* [Exercise requirements]
Line by line, print the records exactly, and keep images out of the copy.

[Dataset items]

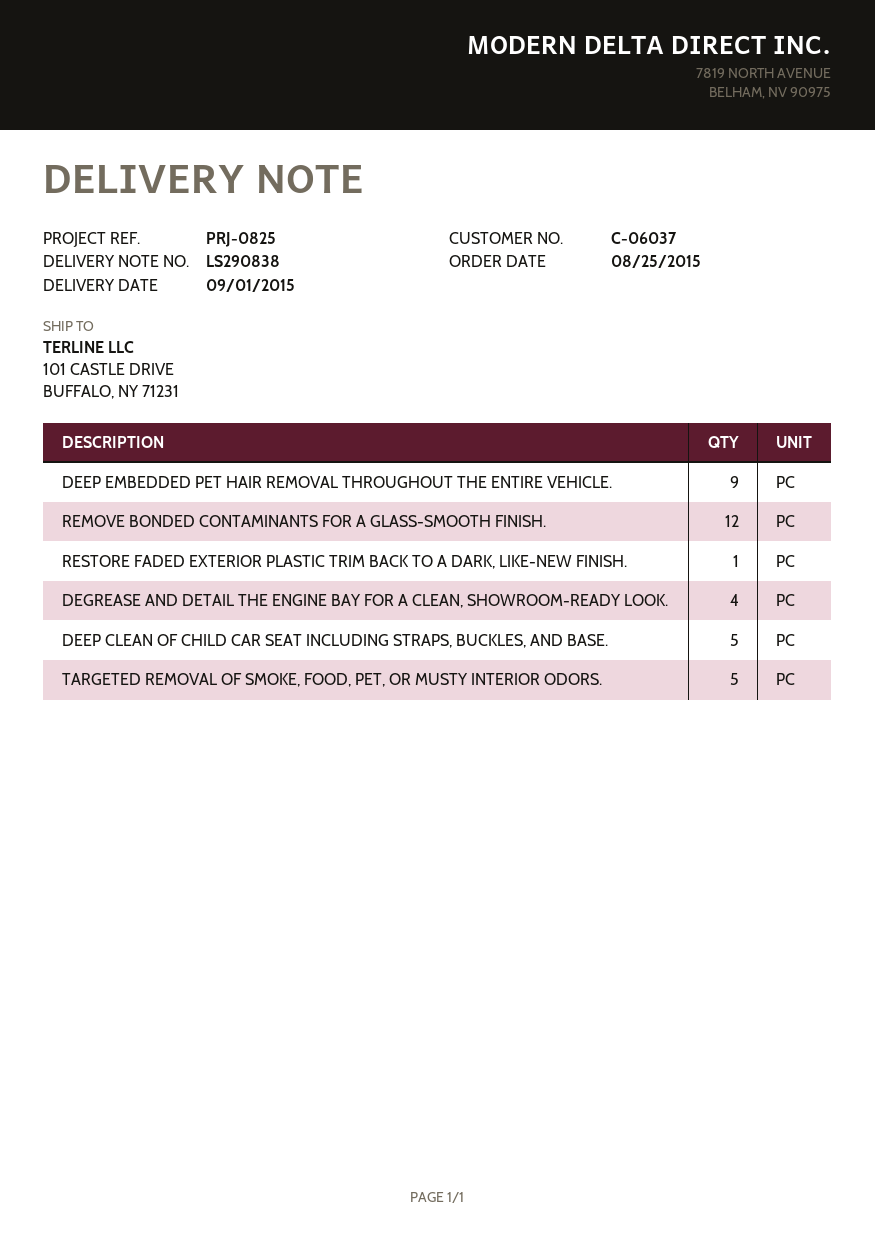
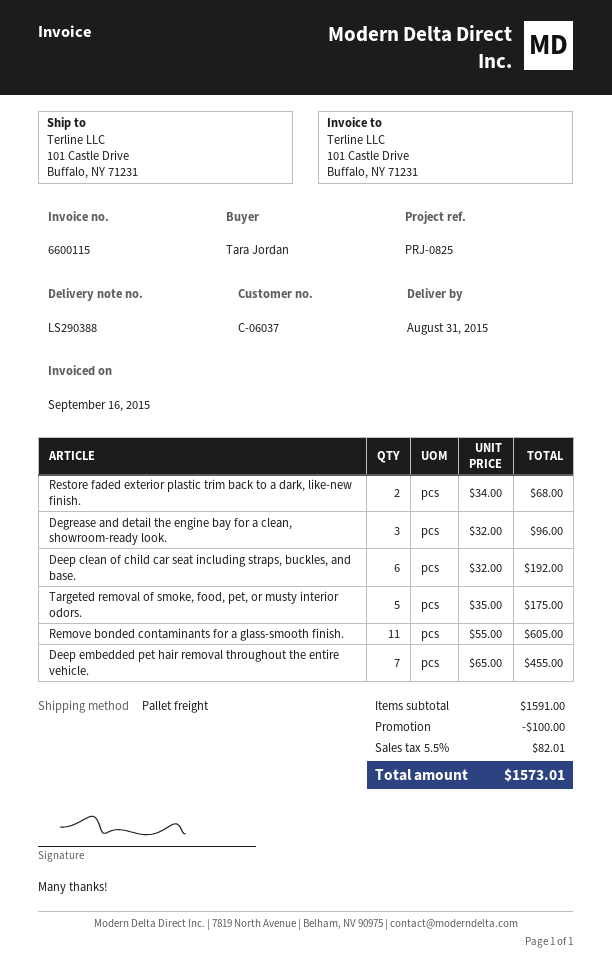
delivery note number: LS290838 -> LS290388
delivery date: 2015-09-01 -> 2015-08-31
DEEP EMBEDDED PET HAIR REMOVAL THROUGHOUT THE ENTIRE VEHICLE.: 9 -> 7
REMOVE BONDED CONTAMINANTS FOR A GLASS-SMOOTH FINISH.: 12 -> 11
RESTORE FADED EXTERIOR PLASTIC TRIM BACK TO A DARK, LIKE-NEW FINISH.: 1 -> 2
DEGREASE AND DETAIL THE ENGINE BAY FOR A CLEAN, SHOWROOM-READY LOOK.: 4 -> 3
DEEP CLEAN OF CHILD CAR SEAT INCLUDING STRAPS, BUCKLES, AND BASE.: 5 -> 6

* [Solution to this task]
delivery note number: LS290838 -> LS290388
delivery date: 2015-09-01 -> 2015-08-31
DEEP EMBEDDED PET HAIR REMOVAL THROUGHOUT THE ENTIRE VEHICLE.: 9 -> 7
REMOVE BONDED CONTAMINANTS FOR A GLASS-SMOOTH FINISH.: 12 -> 11
RESTORE FADED EXTERIOR PLASTIC TRIM BACK TO A DARK, LIKE-NEW FINISH.: 1 -> 2
DEGREASE AND DETAIL THE ENGINE BAY FOR A CLEAN, SHOWROOM-READY LOOK.: 4 -> 3
DEEP CLEAN OF CHILD CAR SEAT INCLUDING STRAPS, BUCKLES, AND BASE.: 5 -> 6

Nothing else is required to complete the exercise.